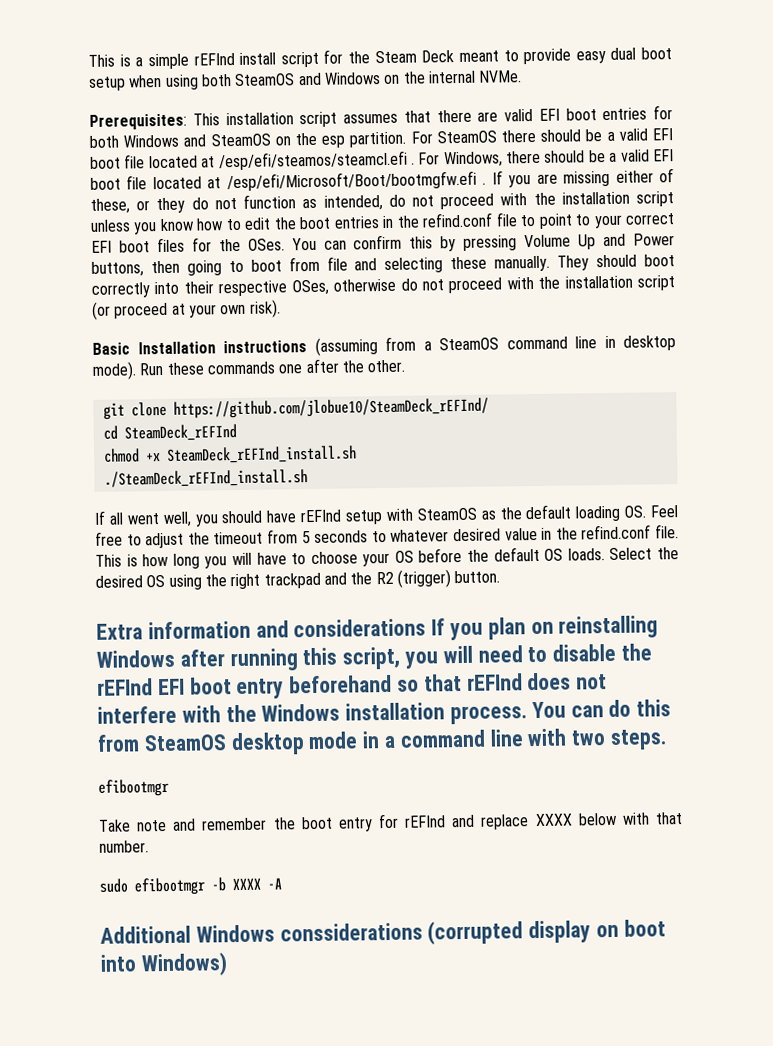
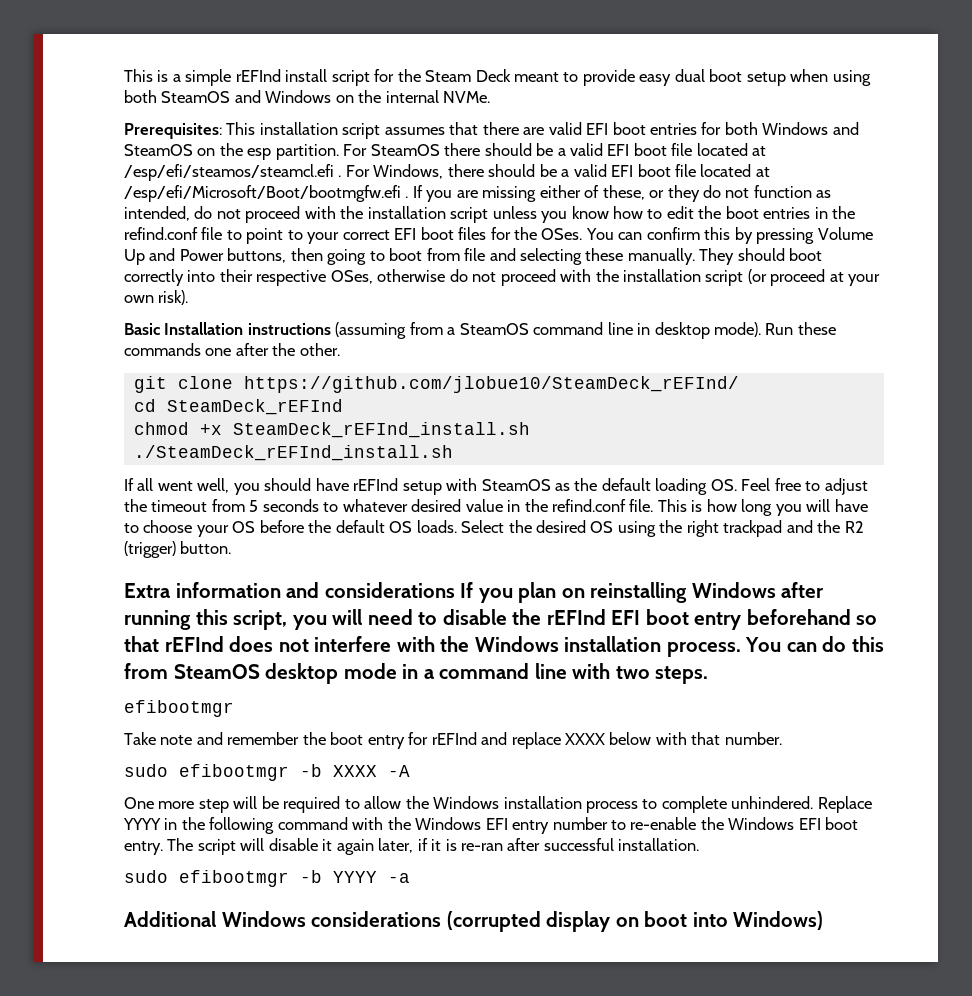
(282, 883) none -> [124,796,872,813] [123,817,859,834] [124,838,700,855] [124,870,410,887] // One more step will be required to allow the Windows installation process to complete unhindered. Replace YYYY in the following command with the Windows EFI entry number to re-enable the Windows EFI boot entry. The script will disable it again later, if it is re-ran after successful installation. // sudo efibootmgr -b YYYY -a
[279,922,423,942] conssiderations -> [311,911,442,927] considerations

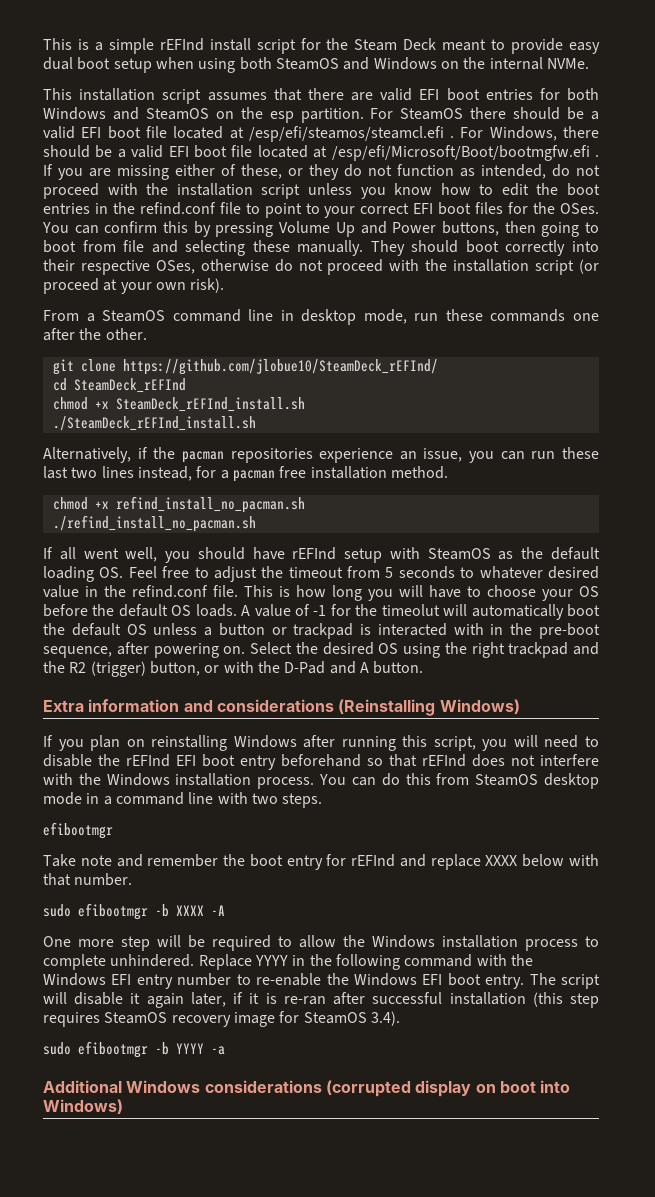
[124,123,222,139] Prerequisites: -> (589, 63) none
[124,322,443,339] Basic Installation instructions (assuming from -> [43,310,79,321] From
[714,322,794,337] mode). Run -> [363,309,439,324] mode, run
(453, 453) none -> [43,447,599,463] [43,466,448,482] [52,496,305,513] [52,515,256,532] // Alternatively, if the pacman repositories experience an issue, you can run these last two lines instead, for a pacman free installation method. // chmod +x refind_install_no_pacman.sh // ./refind_install_no_pacman.sh
(457, 526) none -> [241,604,601,620] [43,623,600,639] [43,642,246,658] A value of -1 for the timeolut will automatically boot the default OS unless a button or trackpad is interacted with in the pre-boot sequence, after powering on.
(176, 549) none -> [149,661,369,676] button, or with the D-Pad and A
(455, 590) none -> [338,699,520,716] (Reinstalling Windows) //
[618,838,700,851] installation. -> [449,992,599,1008] [43,1011,400,1027] installation (this step requires SteamOS recovery image for SteamOS 3.4).

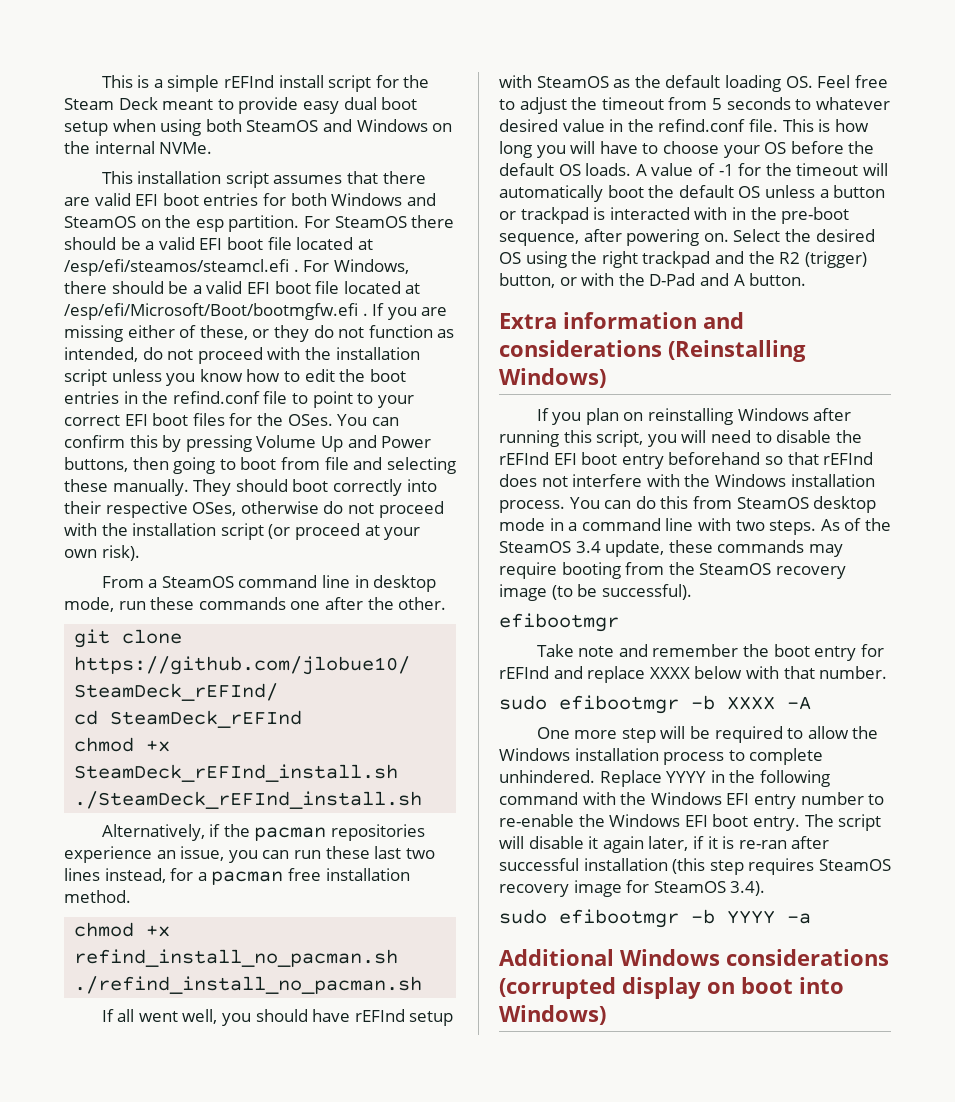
[381,604,440,616] timeolut -> [796,163,859,176] timeout
(323, 800) none -> [820,518,891,531] [499,540,843,557] [499,562,846,579] [499,584,692,601] As of the SteamOS 3.4 update, these commands may require booting from the SteamOS recovery image (to be successful).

*REQUIRED WORK*
Find the lines in the records that contain the word "will", then copy every one of them.

*RESULT OF THIS TASK*
(282, 883) none -> [124,796,872,813] [123,817,859,834] [124,838,700,855] [124,870,410,887] // One more step will be required to allow the Windows installation process to complete unhindered. Replace YYYY in the following command with the Windows EFI entry number to re-enable the Windows EFI boot entry. The script will disable it again later, if it is re-ran after successful installation. // sudo efibootmgr -b YYYY -a
(457, 526) none -> [241,604,601,620] [43,623,600,639] [43,642,246,658] A value of -1 for the timeolut will automatically boot the default OS unless a button or trackpad is interacted with in the pre-boot sequence, after powering on.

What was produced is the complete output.